Three-year overall survival rate of the patients was 34.56% (Figure 2). Kaplan–Meier survival curves demonstrated that patients with higher values of postoperative ghrelin had better survivals (Figures 3 and 4). Patients with postoperative total ghrelin above 123 pg/ml as the median (Figure 5) had better overall survival compared with those patients with postoperative total ghrelin below the median (P-value=0.003). The difference was also detected when the 25th percentile value of postoperative total ghrelin (77 pg/ml) was considered as cut-off point. Patients with postoperative total ghrelin of more than 77 pg/ml had significantly higher survival compared with those with ghrelin level of equal or lower than 77 pg/ml (P-value <0.001). In addition, patients with either the lowest or the highest quartiles of preoperative ghrelin showed significantly better survival (P-value=0.01 for total ghrelin and P-value=0.001 for active ghrelin) compared with patients with second or third quartiles of ghrelin levels (Figures 6 and 7). There was no difference between patients with the highest and lowest quartiles, or between patients with the second and third quartiles of preoperative ghrelin. Sum of patients with the lowest or highest quartiles of preoperative ghrelins as one subgroup, had statistically significant better prognosis compared with the subgroup of patients with ghrelin levels in range of second and third quartiles (P-value=0.001 for preoperative total ghrelin and P-value <0.001 for preoperative active ghrelin). Furthermore, Log-rank tests between subgroups of patients categorized using median levels of postoperative active ghrelin or preoperative total and active ghrelins did not reveal significant differences (P-value=0.07, 0.38, and 0.84, respectively).

Figure 2.

Figure 2

Overall survival of total gastric cancer patients. The Figure demonstrates Kaplan–Meier survival curve of 1-year, 2-year, and 3-year overall survivals of total gastric cancer patients.

Figure 3.

Figure 3

Overall survival in subgroups of patients with different quartiles of postoperative total ghrelin. The Figure demonstrates Kaplan–Meier survival curves of overall survival in subgroups of patients with different quartiles of postoperative total ghrelin.

Figure 4.

Figure 4

Overall survival in subgroups of patients with different quartiles of postoperative active ghrelin. The Figure demonstrates Kaplan–Meier survival curves of overall survival in subgroups of patients with different quartiles of postoperative active ghrelin.

Figure 5.

Figure 5

Overall survival in two subgroups of patients based on median postoperative total ghrelin. The Figure demonstrates Kaplan–Meier survival curves of overall survival in subgroups of patients with lower and upper halves of postoperative total ghrelin.

Figure 6.

Figure 6

Overall survival in subgroups of patients with different quartiles of preoperative total ghrelin. The Figure demonstrates Kaplan–Meier survival curves of overall survival in subgroups of patients with different quartiles of preoperative total ghrelin.

Figure 7.

Figure 7

Overall survival in subgroups of patients with different quartiles of preoperative active ghrelin. The Figure demonstrates Kaplan–Meier survival curves of overall survival in subgroups of patients with different quartiles of preoperative active ghrelin.

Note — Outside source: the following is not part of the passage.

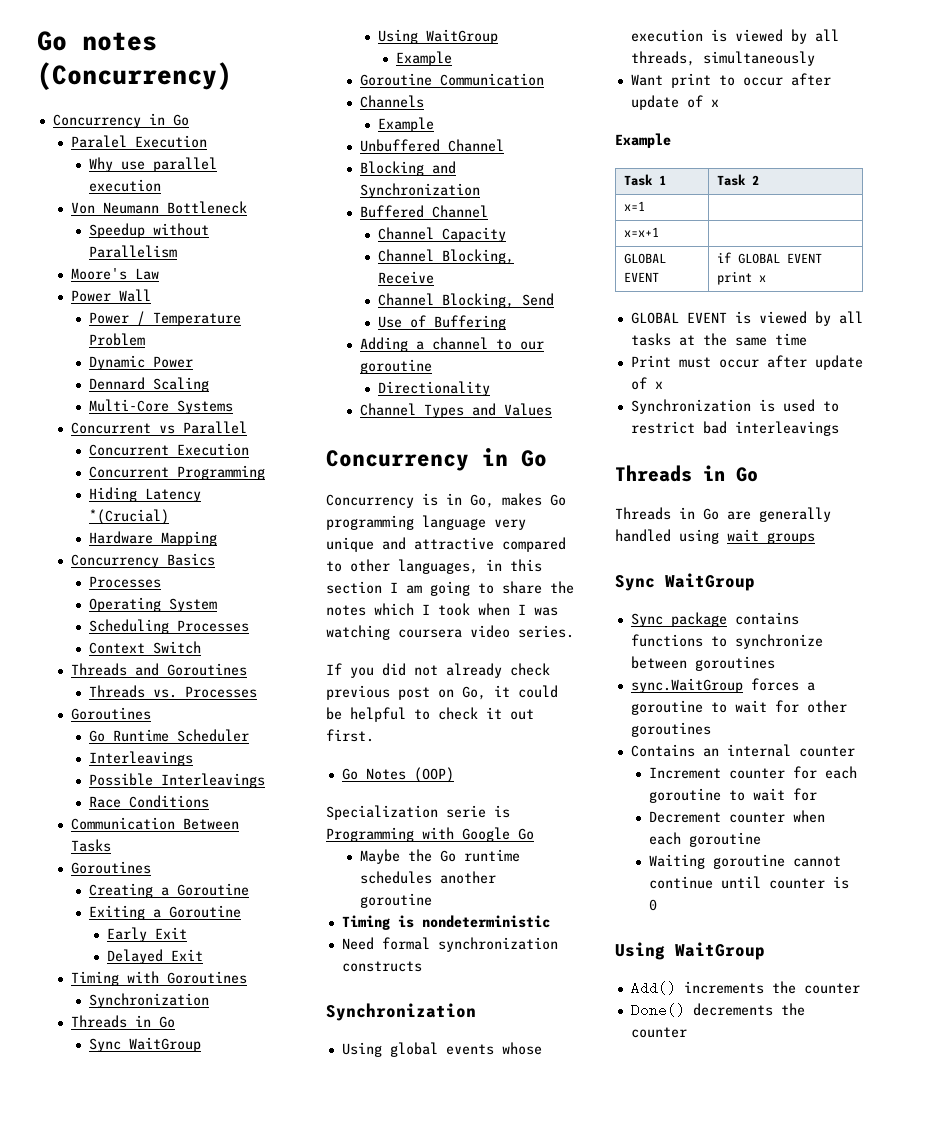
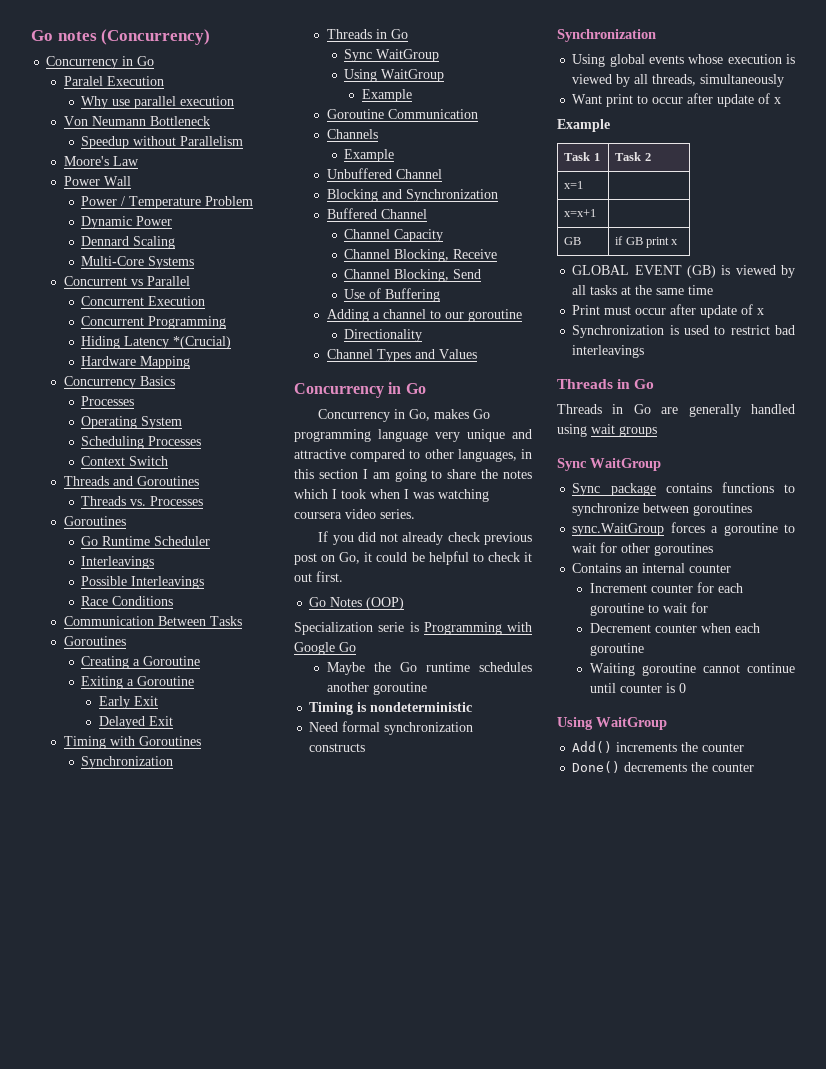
[422,493,438,506] is -> (391, 415) none
[623,253,666,264] [623,272,659,282] GLOBAL EVENT -> [564,237,582,245] GB
[737,253,822,264] GLOBAL EVENT -> [625,237,643,245] GB
(727, 317) none -> [687,265,717,278] (GB)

Univariate Cox analysis demonstrated that TNM stage; postoperative plasma levels of total ghrelin; preoperative plasma levels of total and active ghrelin; and cachexia were significantly associated with survival. In addition, grade of the tumor and receiving no neoadjuvant chemotherapy showed a trend of association with survival of the patients (Table 2). Other parameters did not show notable associations with survival. We also found significant inverse correlation between BMI and both active (r=−0.47, P-value=0.001) and total ghrelin (r=−0.28, P-value=0.04).

Table 2. Hazards ratio (HR) and corresponding 95% confidence interval (95% CI) attained for different clinical factors and plasma levels of ghrelin on prognosis of gastric cancer among patients hospitalized in the cancer institute of Iran in 2011–2012.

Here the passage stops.